▶ WORK TO COMPLETE:
From the line containing "none -> <span>Nipic_15097685_20180412182947978039.ai*" to the line containing "font-size: 10px ->" in the entries below, reproduce every line exactly, ends included. Nothing else belongs in the copy, and no pictures.

━━━━━ DATASET ENTRIES ━━━━━

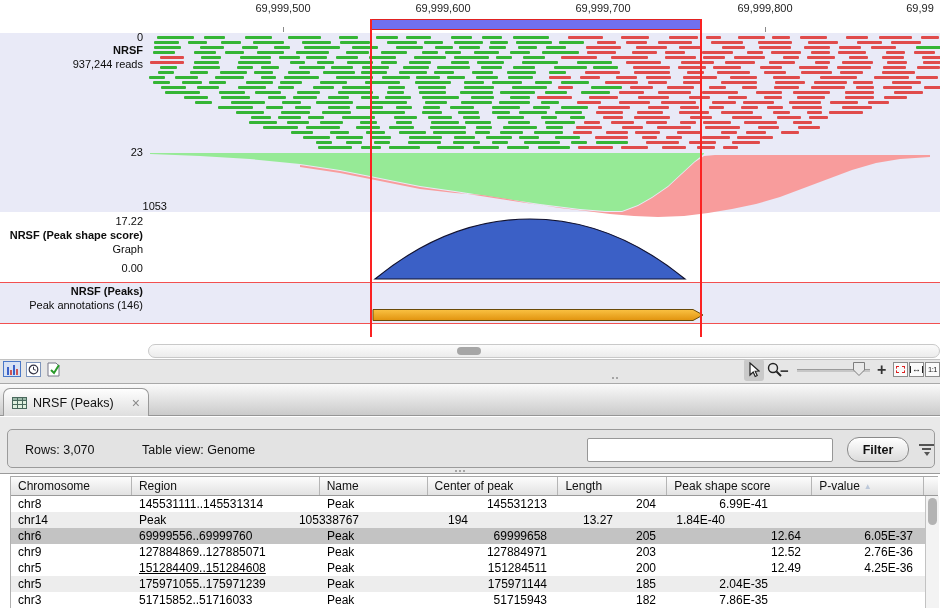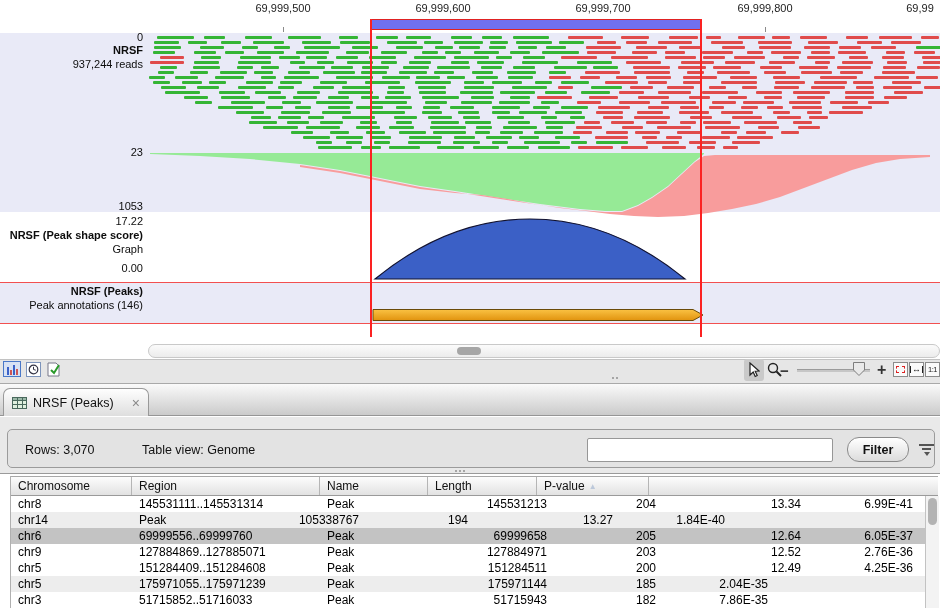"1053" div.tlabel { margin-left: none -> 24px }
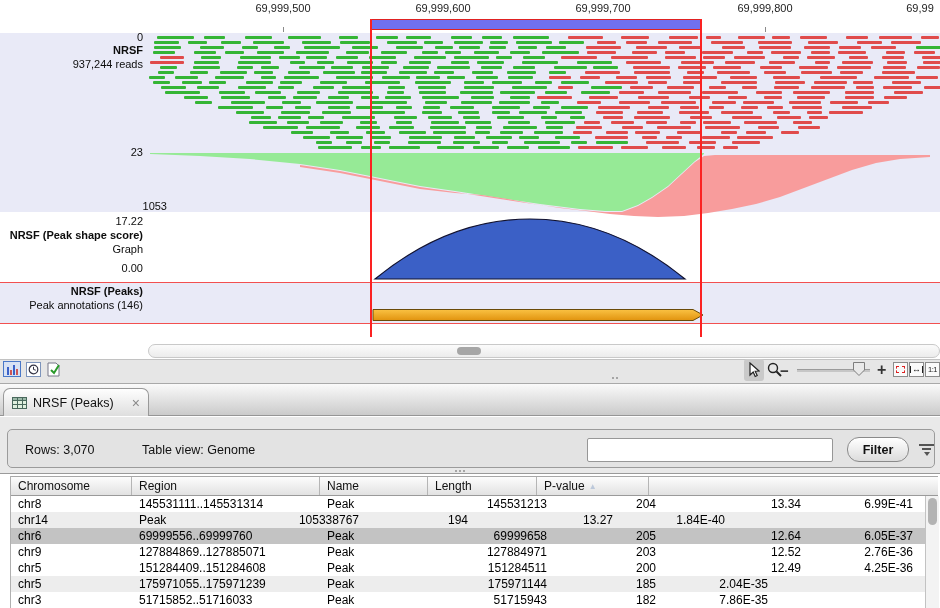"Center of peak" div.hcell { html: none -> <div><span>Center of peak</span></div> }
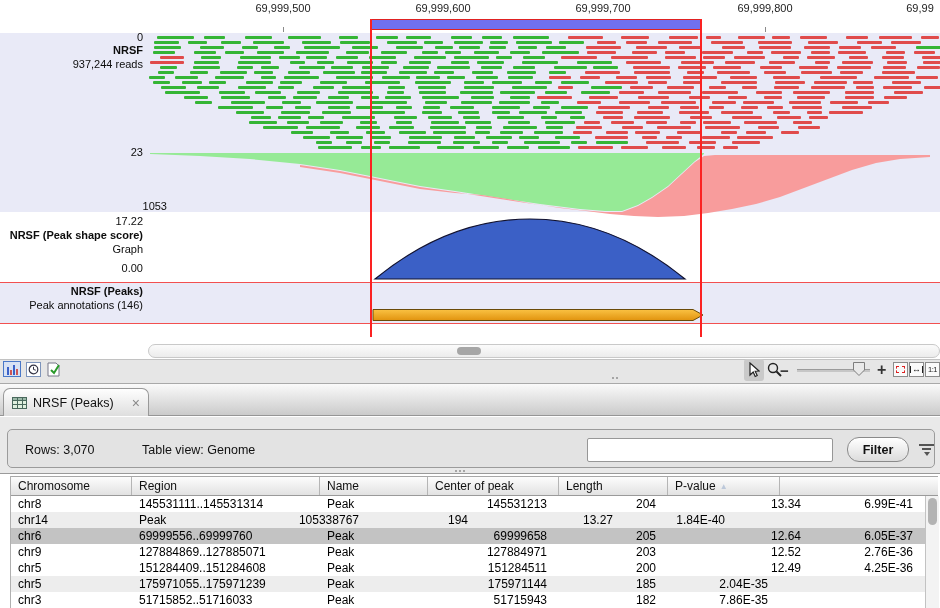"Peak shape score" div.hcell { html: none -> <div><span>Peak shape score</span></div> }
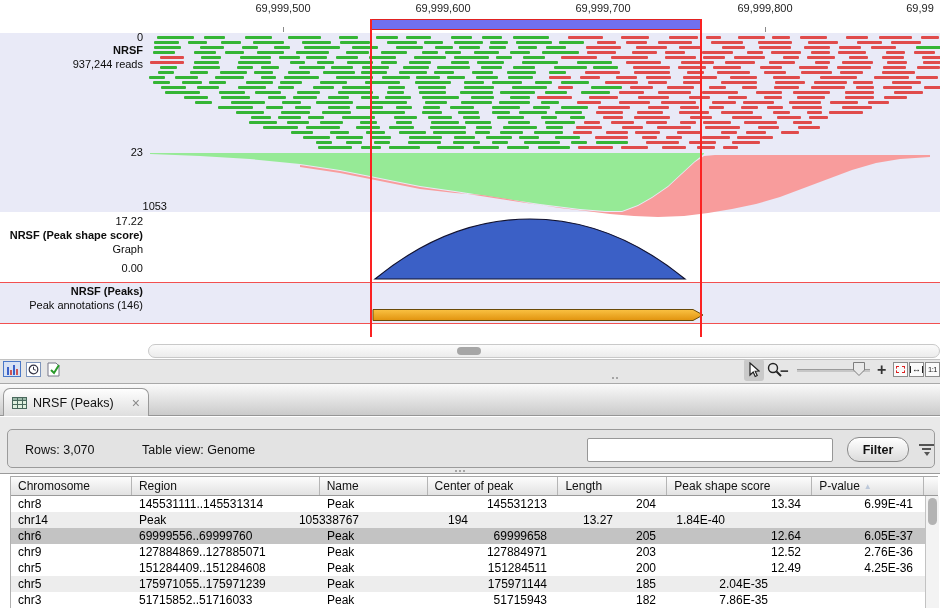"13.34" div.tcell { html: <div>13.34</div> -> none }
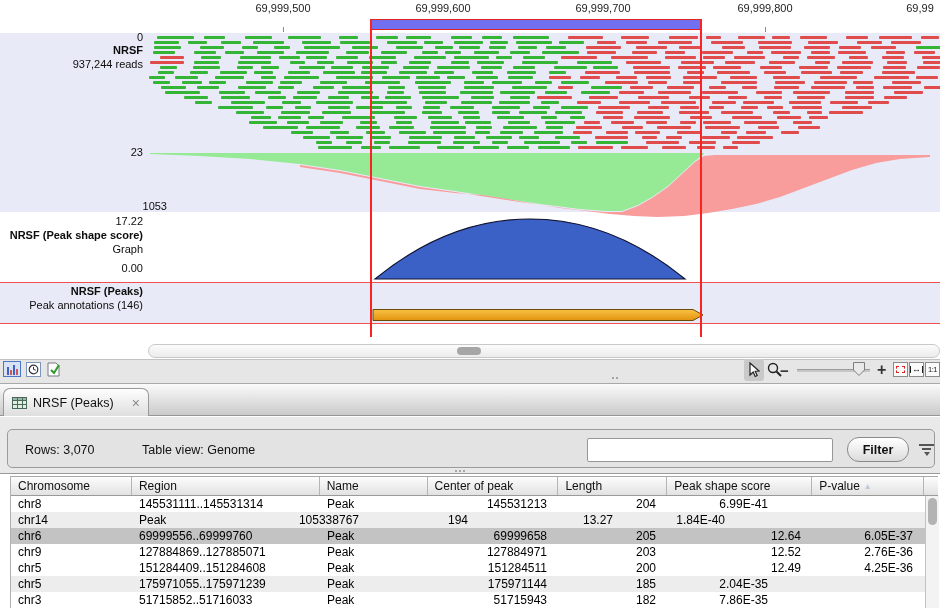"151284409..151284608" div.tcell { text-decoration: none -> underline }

━━━━━
━━━━━ DATASET ENTRIES ━━━━━

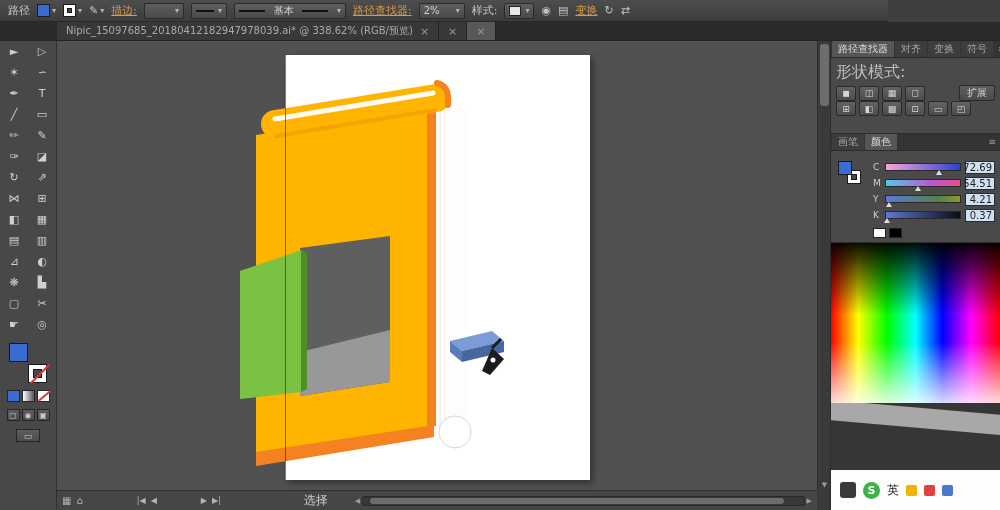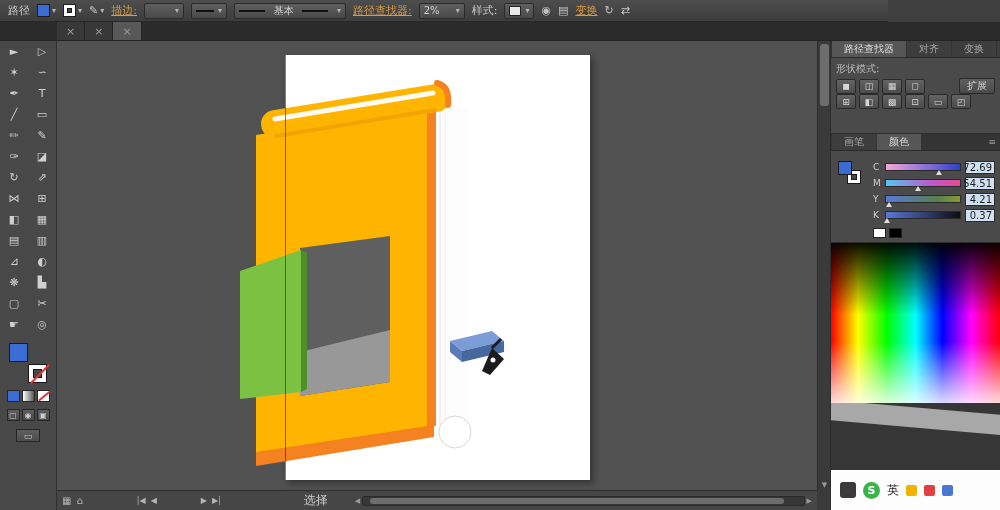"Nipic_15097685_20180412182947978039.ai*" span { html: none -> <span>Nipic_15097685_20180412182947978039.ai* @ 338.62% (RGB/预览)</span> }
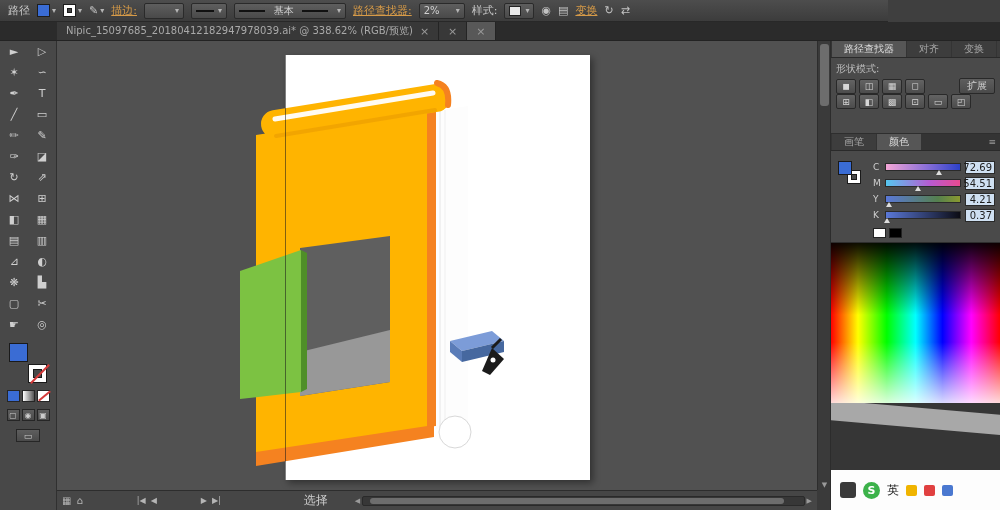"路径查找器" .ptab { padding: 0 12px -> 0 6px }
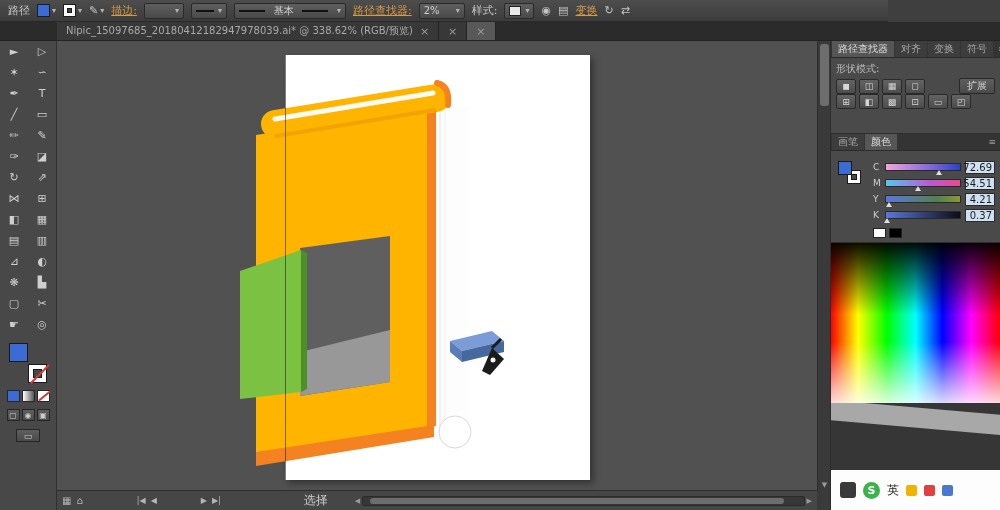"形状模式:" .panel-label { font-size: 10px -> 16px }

━━━━━

▶ SOLUTION TO THIS EXERCISE:
"Nipic_15097685_20180412182947978039.ai*" span { html: none -> <span>Nipic_15097685_20180412182947978039.ai* @ 338.62% (RGB/预览)</span> }
"路径查找器" .ptab { padding: 0 12px -> 0 6px }
"形状模式:" .panel-label { font-size: 10px -> 16px }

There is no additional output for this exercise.